OASIS Faq
THE GUARDIAN
29th January 2000
- "Gallagher's Lived For Drink And Drugs"
- by Janine Gibson
- New father Noel Gallagher has revealed that he and wife Meg Mathews spent so much of their marriage surrounded by drugs that he worried that quitting them would end their relationship.
- In an interview with today's Guardian Weekend magazine, the Oasis star describes his decision to undergo cold turkey and confesses that his wife's pregnancy made it easier for them to give up drugs and move out of London to the Buckinghamshire countryside.
- Gallagher, 32, whose daughter Anais was born on Thursday two weeks early at the Portland Hospital in central London, describes their life at their former London home, Supernova Heights, as a continuous party with an open bar, until he decided it had to stop. He said he was worried that their relationship would be different without the drink and drugs.

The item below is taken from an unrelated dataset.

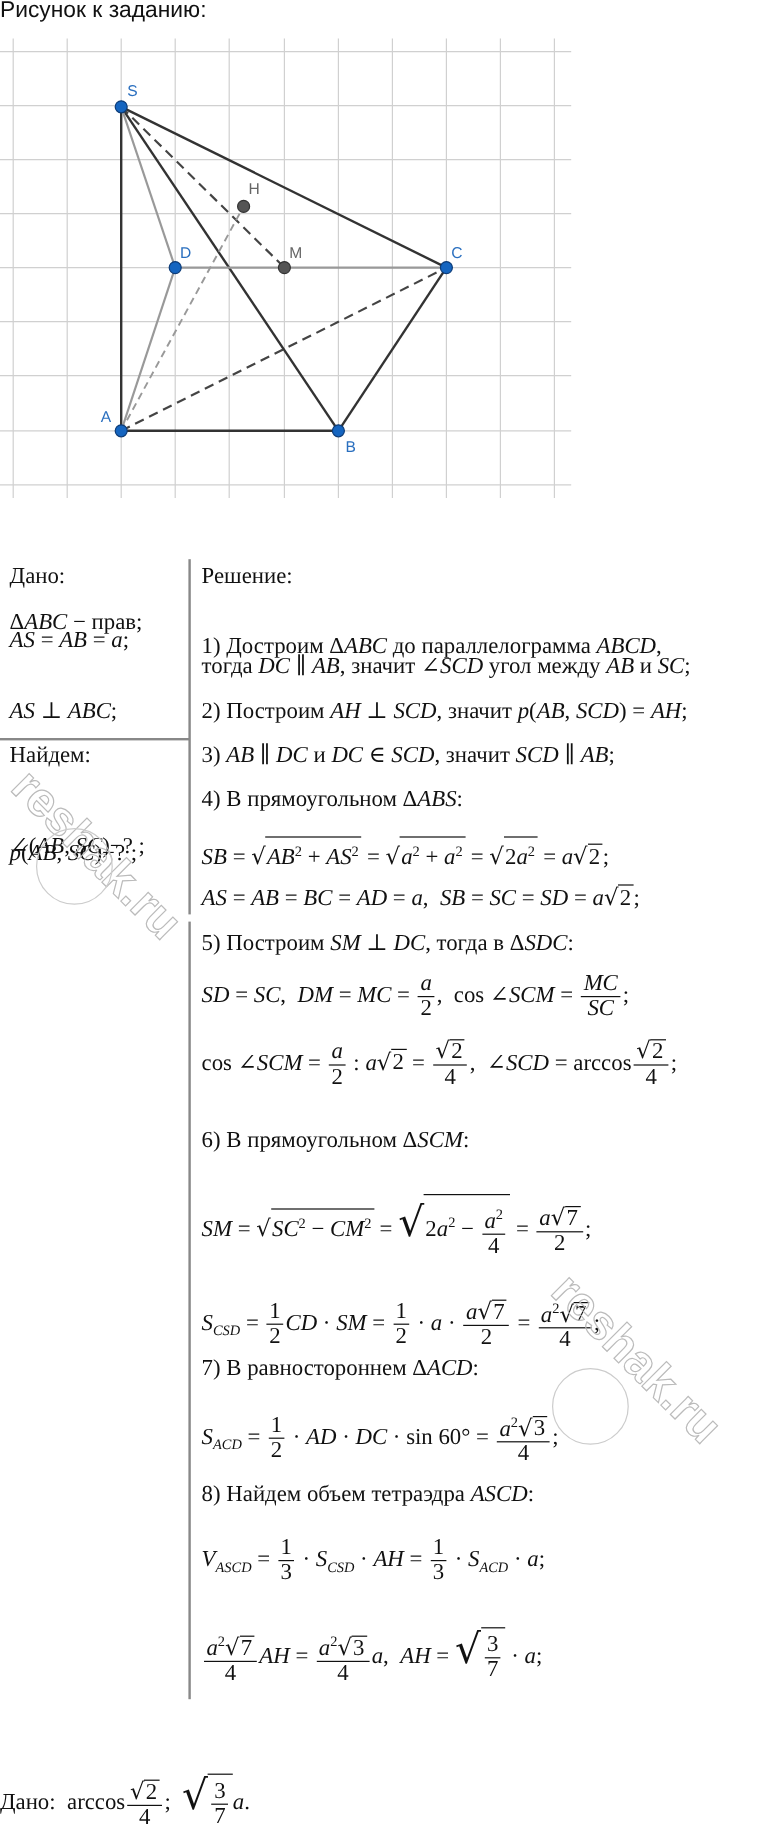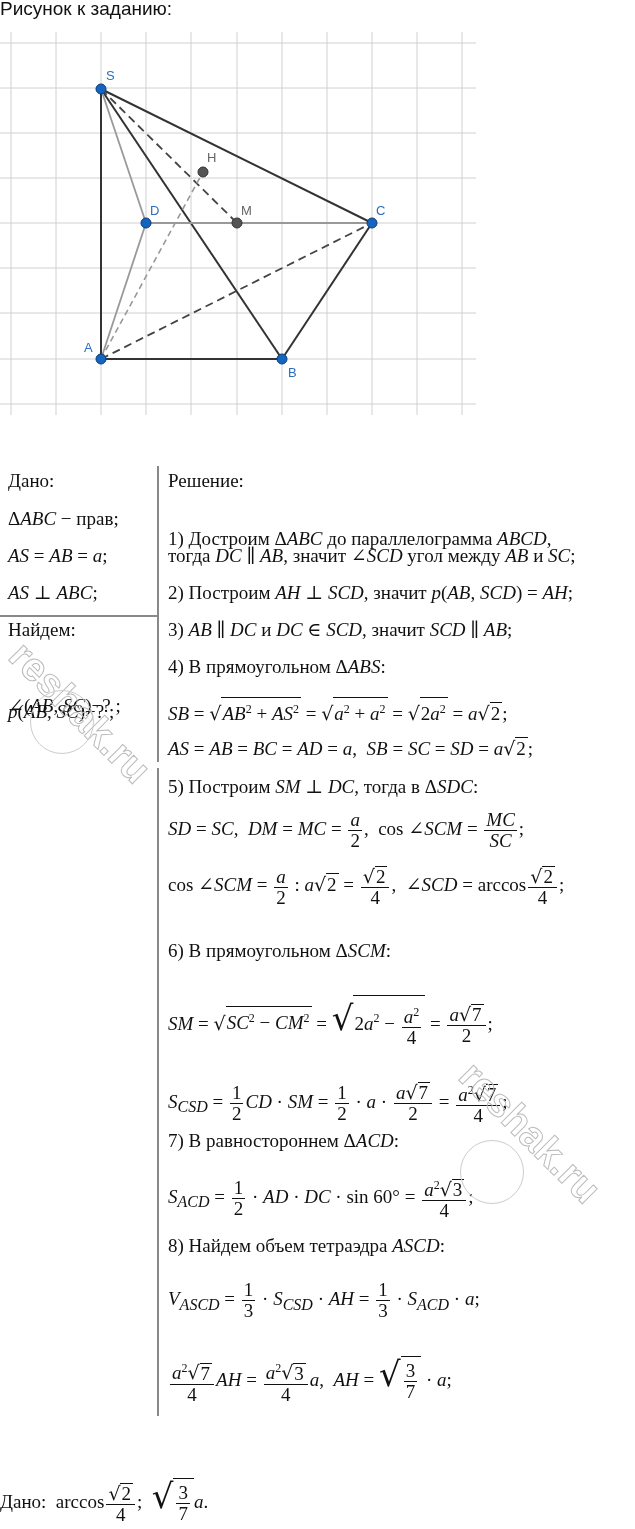"AS = AB = a;" div.abs { top: 545px -> 523px }
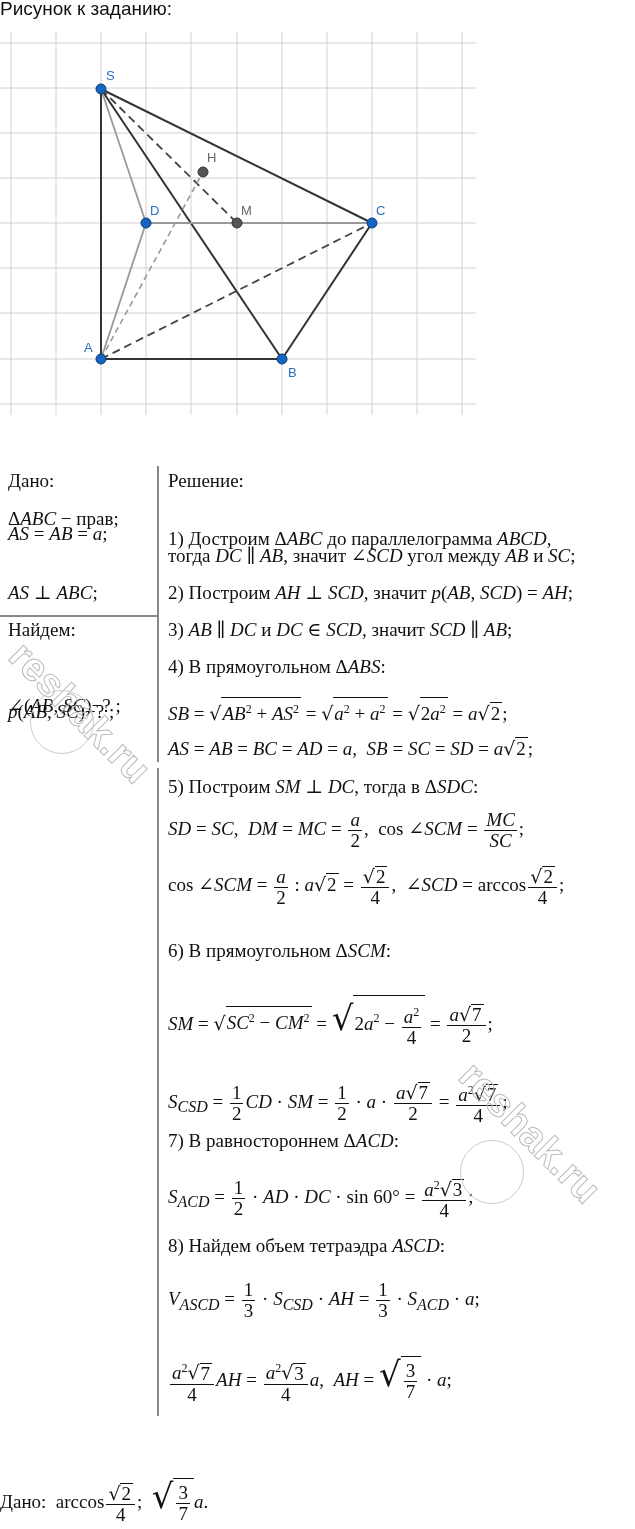"CSD" sub { font-size: 16px -> 12px }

- "We met through drugs. Our relationship was surrounded by drugs. We got married when we were pissed, though we weren't drunk when we decided to get married. When I decided I was going to come off it and change the way I lived, in the beginning it was like - how's that gonna be with our relationship? Am I still gonna like her?"
- Gallagher also discusses his mixed feelings over his younger brother, Liam. The Oasis frontman, who is also now a parent with his actress wife Patsy Kensit, recently disappeared on a three-day binge. "If it wasn't for me he'd think it was all right to go on a bender for three days and not see his kid. There's two sides to Liam: when he's pissed he's fuckin' horrible and I hate him, and I really mean that. I fuckin' hate him. It's just psychotic alcohol bullshit and I've got no time for him."
- Talking to Lindsay Baker, Gallagher is confident that Oasis have moved on from their early excesses and that the band's new album and forthcoming tour will be less known for the off-stage antics of the brothers.
- "Everyone likes a drink and all that, but the chaos seems to have left, and I think we all know we're not some young punks any more. I don't like to say that we're responsible adults exactly, but we want to put on a good show for the people who've bothered to come and see us after all these years."